++++ Data for analysis

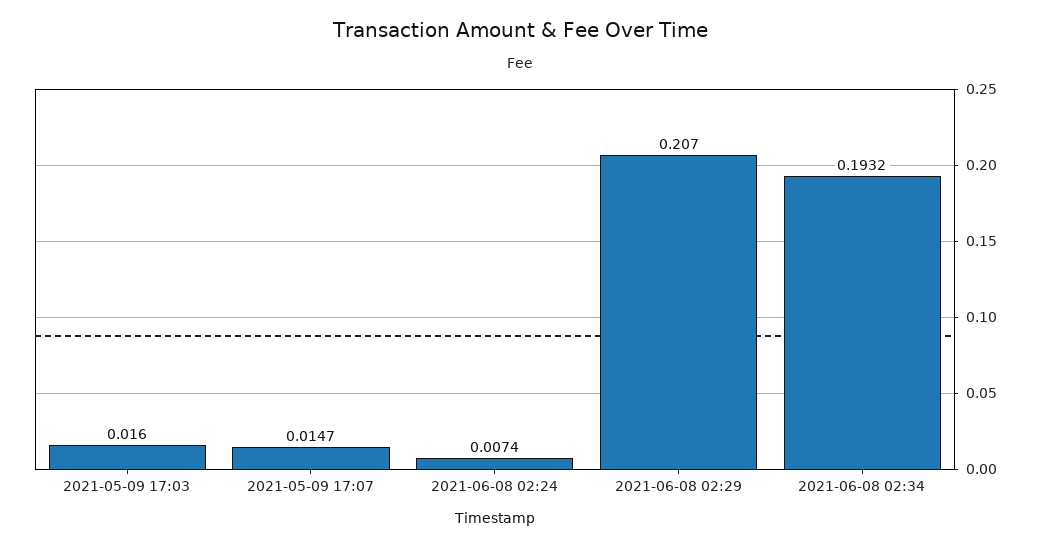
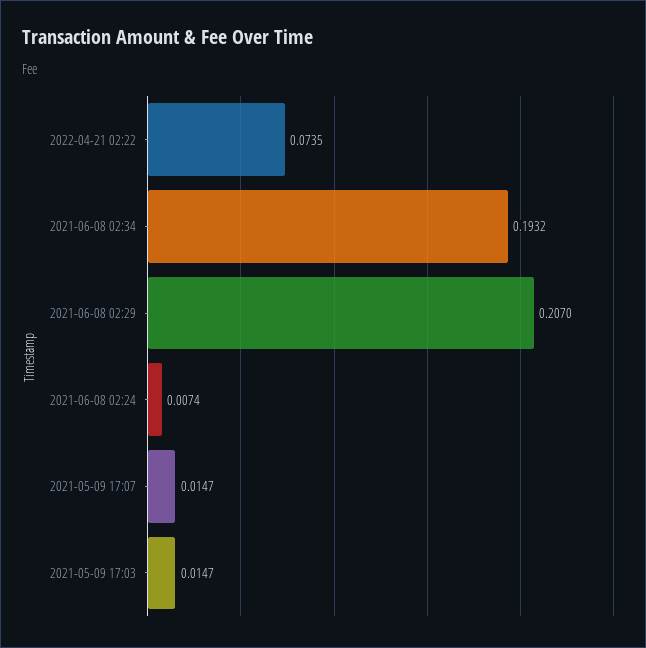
2021-05-09 17:03: 0.016 -> 0.0147
2022-04-21 02:22: none -> 0.0735

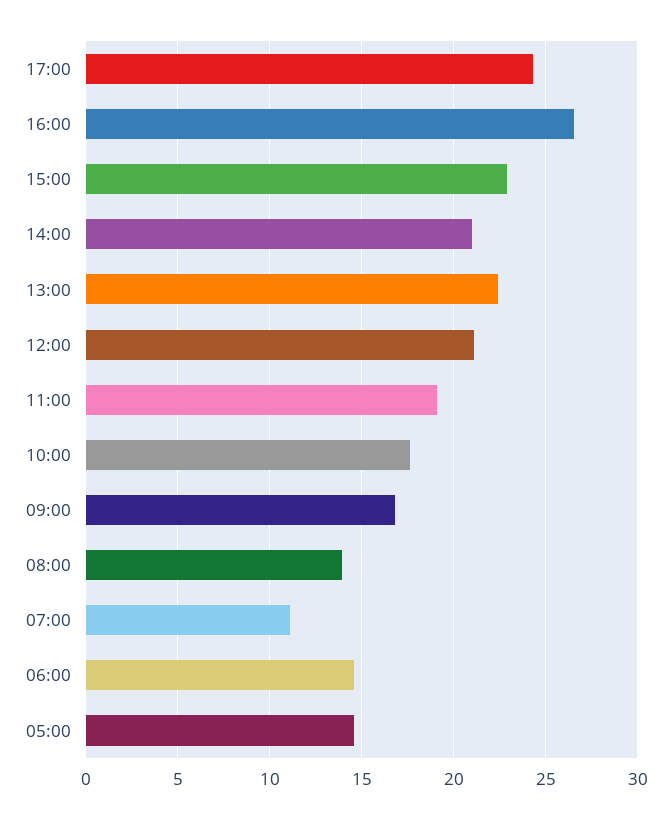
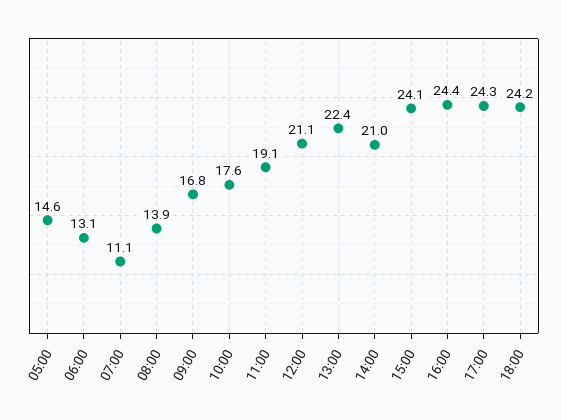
16:00: 26.5 -> 24.4
15:00: 23 -> 24.1
06:00: 14.5 -> 13.1
18:00: none -> 24.2

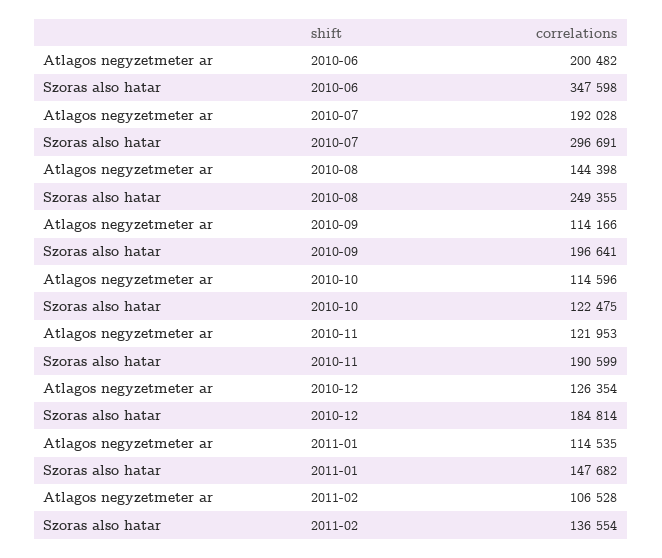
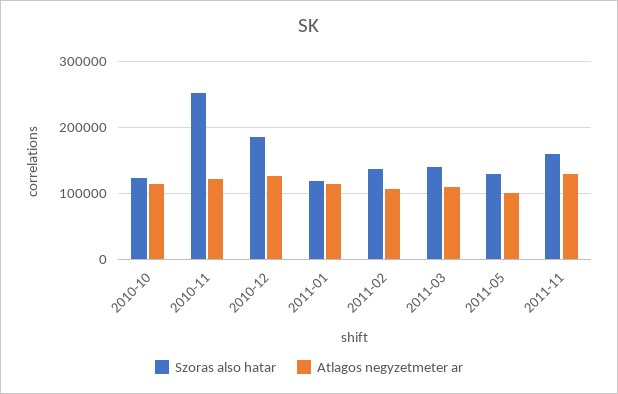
Atlagos negyzetmeter ar, 2010-06: 200482 -> none
Szoras also hatar, 2010-06: 347598 -> none
Atlagos negyzetmeter ar, 2010-07: 192028 -> none
Szoras also hatar, 2010-07: 296691 -> none
Atlagos negyzetmeter ar, 2010-08: 144398 -> none
Szoras also hatar, 2010-08: 249355 -> none
Atlagos negyzetmeter ar, 2010-09: 114166 -> none
Szoras also hatar, 2010-09: 196641 -> none
Szoras also hatar, 2010-11: 190599 -> 250000
Szoras also hatar, 2011-01: 147682 -> 120000
Szoras also hatar, 2011-03: none -> 140000
Atlagos negyzetmeter ar, 2011-03: none -> 110000
Szoras also hatar, 2011-05: none -> 130000
Atlagos negyzetmeter ar, 2011-05: none -> 100000
Szoras also hatar, 2011-11: none -> 160000
Atlagos negyzetmeter ar, 2011-11: none -> 130000

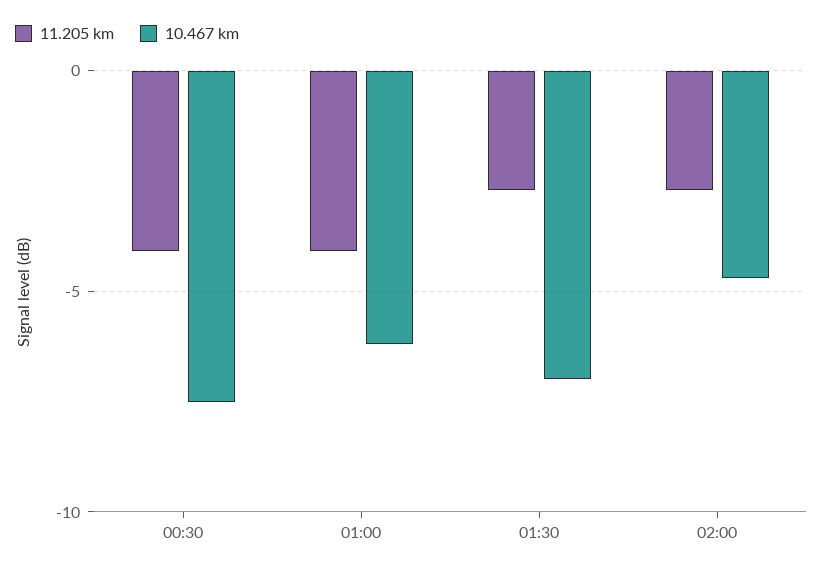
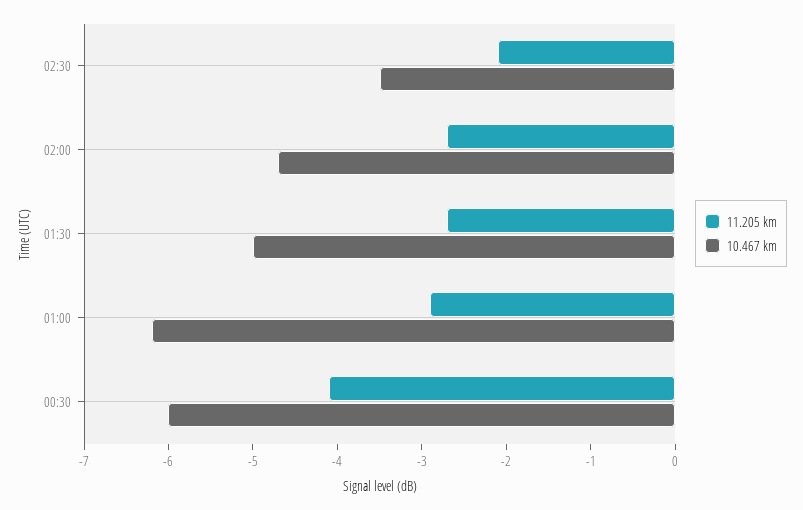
10.467 km, 00:30: -7.5 -> -6
11.205 km, 01:00: -4 -> -2.9
10.467 km, 01:30: -7 -> -5
11.205 km, 02:30: none -> -2.1
10.467 km, 02:30: none -> -3.5

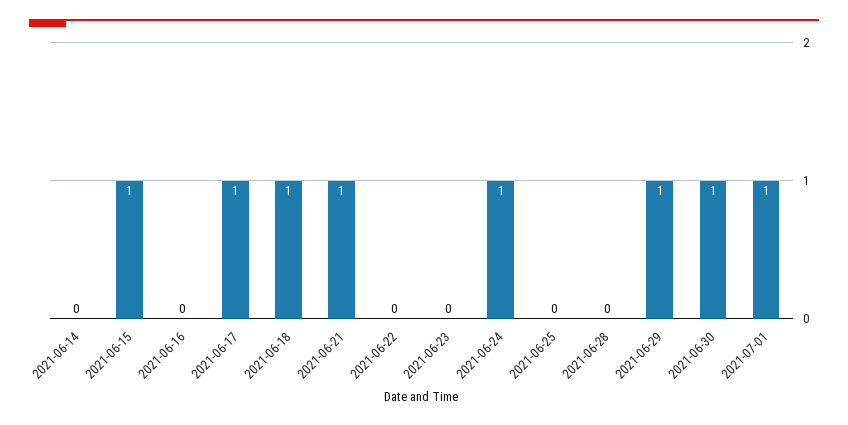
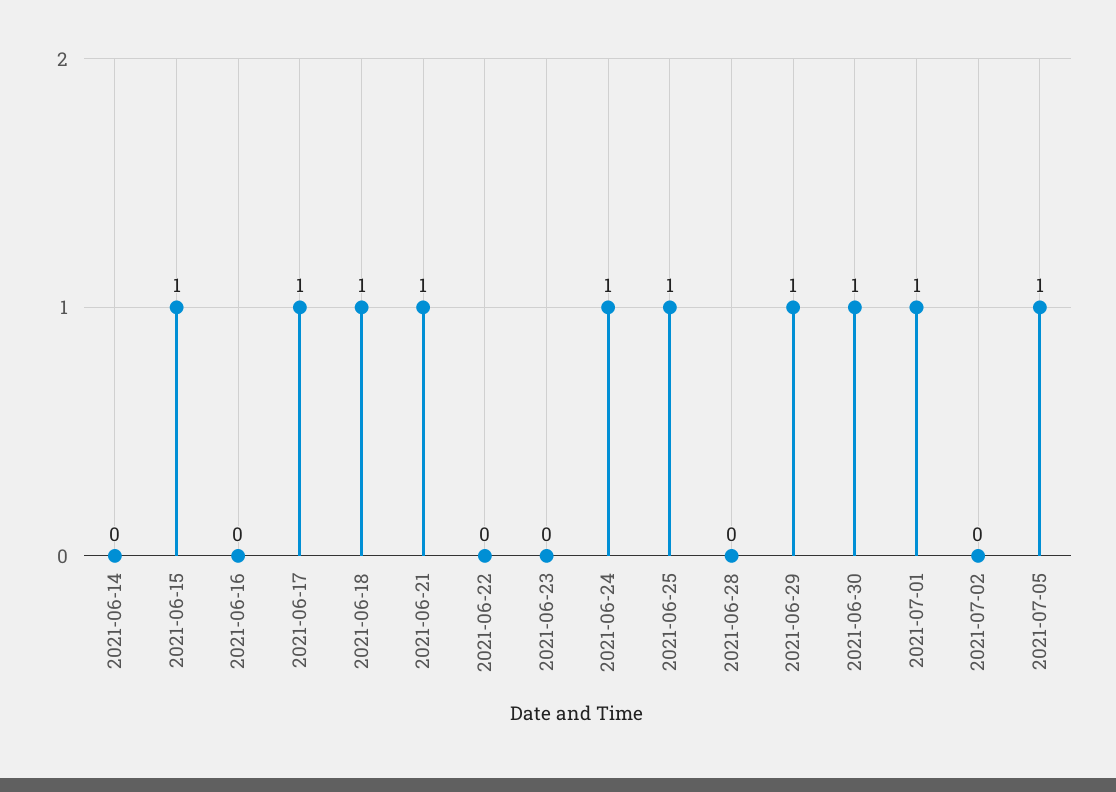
2021-06-25: 0 -> 1
2021-07-02: none -> 0
2021-07-05: none -> 1

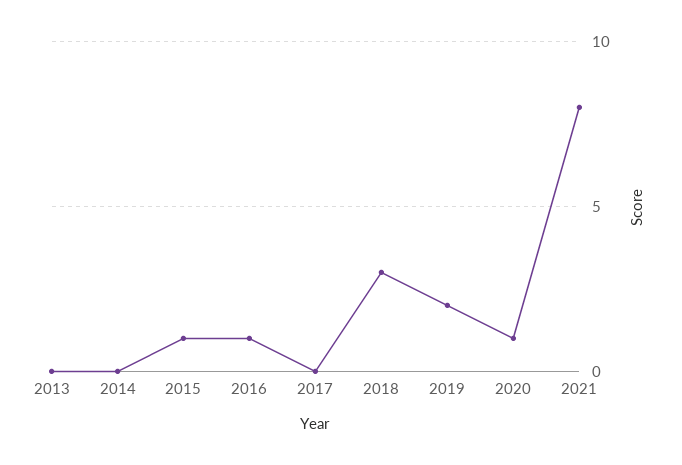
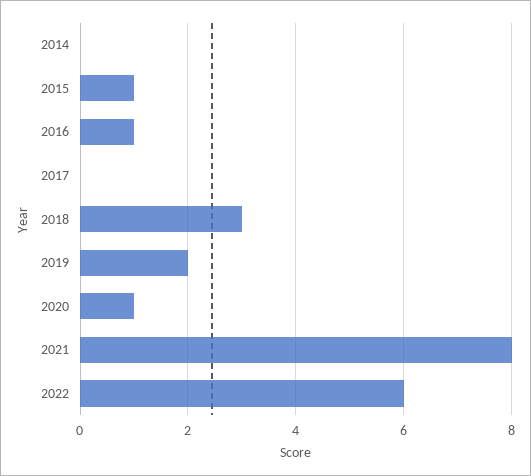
2013: 0 -> none
2022: none -> 6

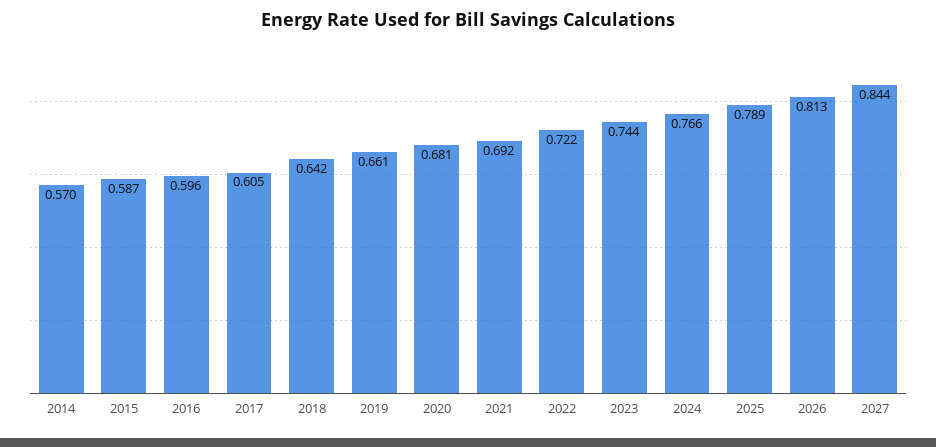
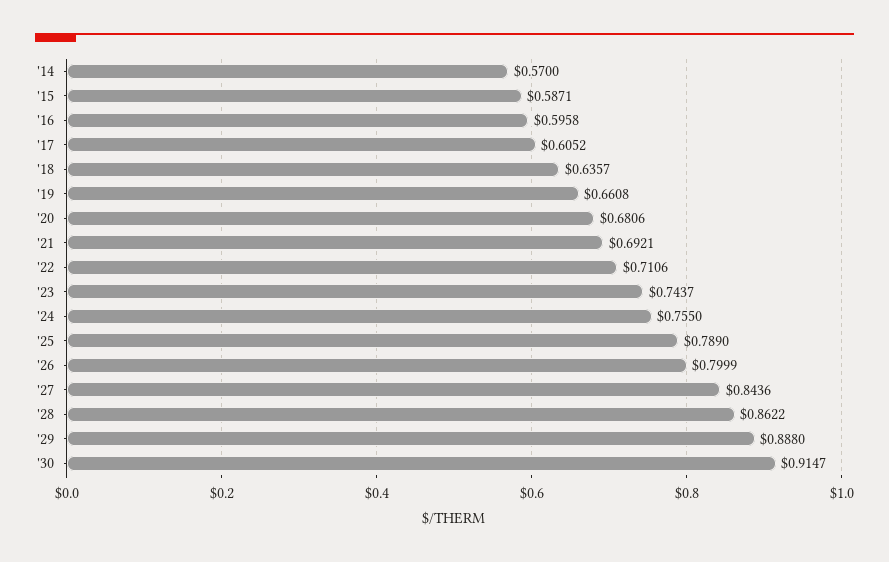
2018: 0.642 -> 0.6357
2022: 0.722 -> 0.7106
2024: 0.766 -> 0.755
2026: 0.813 -> 0.7999
'28: none -> 0.8622
'29: none -> 0.888
'30: none -> 0.9147

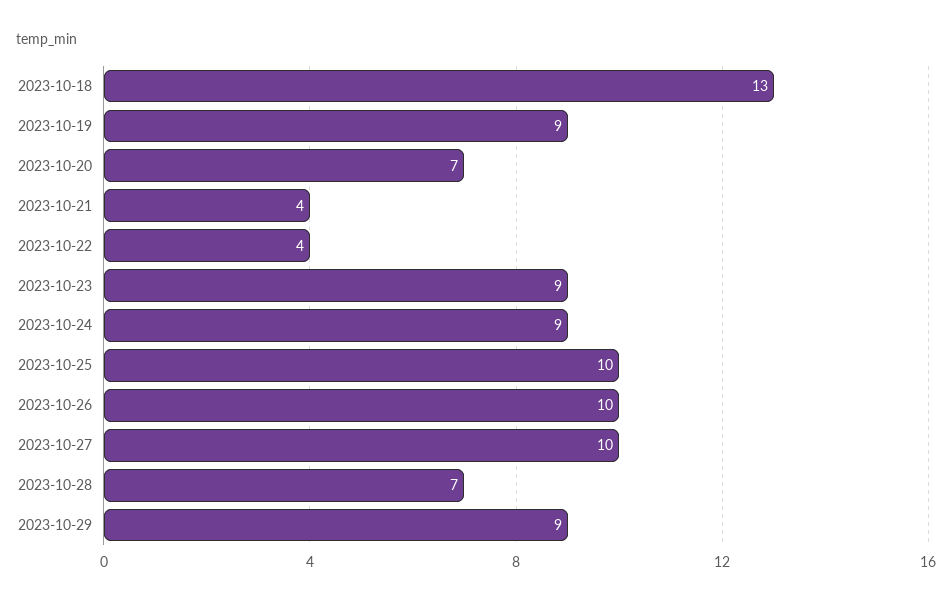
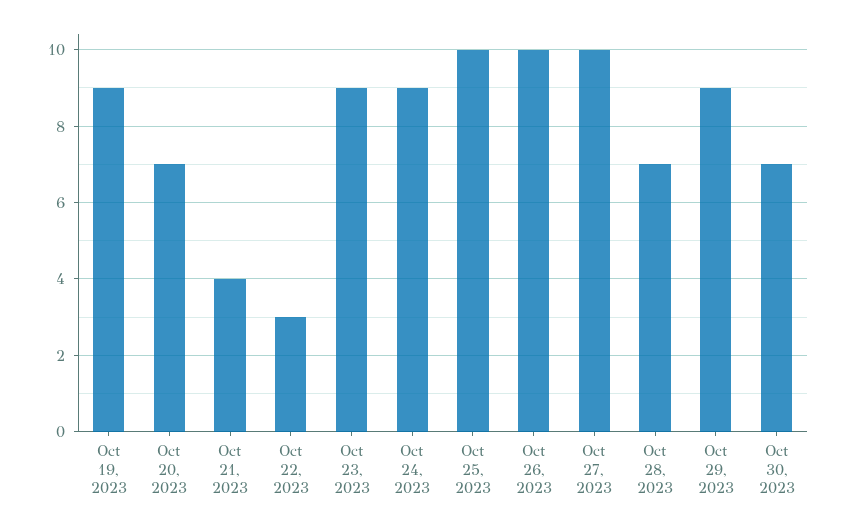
2023-10-18: 13 -> none
2023-10-22: 4 -> 3
Oct 30, 2023: none -> 7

++++++++

-- Problem statement --
The reply has to reproduce every line above verbatim and contain no pictures.

-- Result of the exercise --
2021-05-09 17:03: 0.016 -> 0.0147
2022-04-21 02:22: none -> 0.0735

16:00: 26.5 -> 24.4
15:00: 23 -> 24.1
06:00: 14.5 -> 13.1
18:00: none -> 24.2

Atlagos negyzetmeter ar, 2010-06: 200482 -> none
Szoras also hatar, 2010-06: 347598 -> none
Atlagos negyzetmeter ar, 2010-07: 192028 -> none
Szoras also hatar, 2010-07: 296691 -> none
Atlagos negyzetmeter ar, 2010-08: 144398 -> none
Szoras also hatar, 2010-08: 249355 -> none
Atlagos negyzetmeter ar, 2010-09: 114166 -> none
Szoras also hatar, 2010-09: 196641 -> none
Szoras also hatar, 2010-11: 190599 -> 250000
Szoras also hatar, 2011-01: 147682 -> 120000
Szoras also hatar, 2011-03: none -> 140000
Atlagos negyzetmeter ar, 2011-03: none -> 110000
Szoras also hatar, 2011-05: none -> 130000
Atlagos negyzetmeter ar, 2011-05: none -> 100000
Szoras also hatar, 2011-11: none -> 160000
Atlagos negyzetmeter ar, 2011-11: none -> 130000

10.467 km, 00:30: -7.5 -> -6
11.205 km, 01:00: -4 -> -2.9
10.467 km, 01:30: -7 -> -5
11.205 km, 02:30: none -> -2.1
10.467 km, 02:30: none -> -3.5

2021-06-25: 0 -> 1
2021-07-02: none -> 0
2021-07-05: none -> 1

2013: 0 -> none
2022: none -> 6

2018: 0.642 -> 0.6357
2022: 0.722 -> 0.7106
2024: 0.766 -> 0.755
2026: 0.813 -> 0.7999
'28: none -> 0.8622
'29: none -> 0.888
'30: none -> 0.9147

2023-10-18: 13 -> none
2023-10-22: 4 -> 3
Oct 30, 2023: none -> 7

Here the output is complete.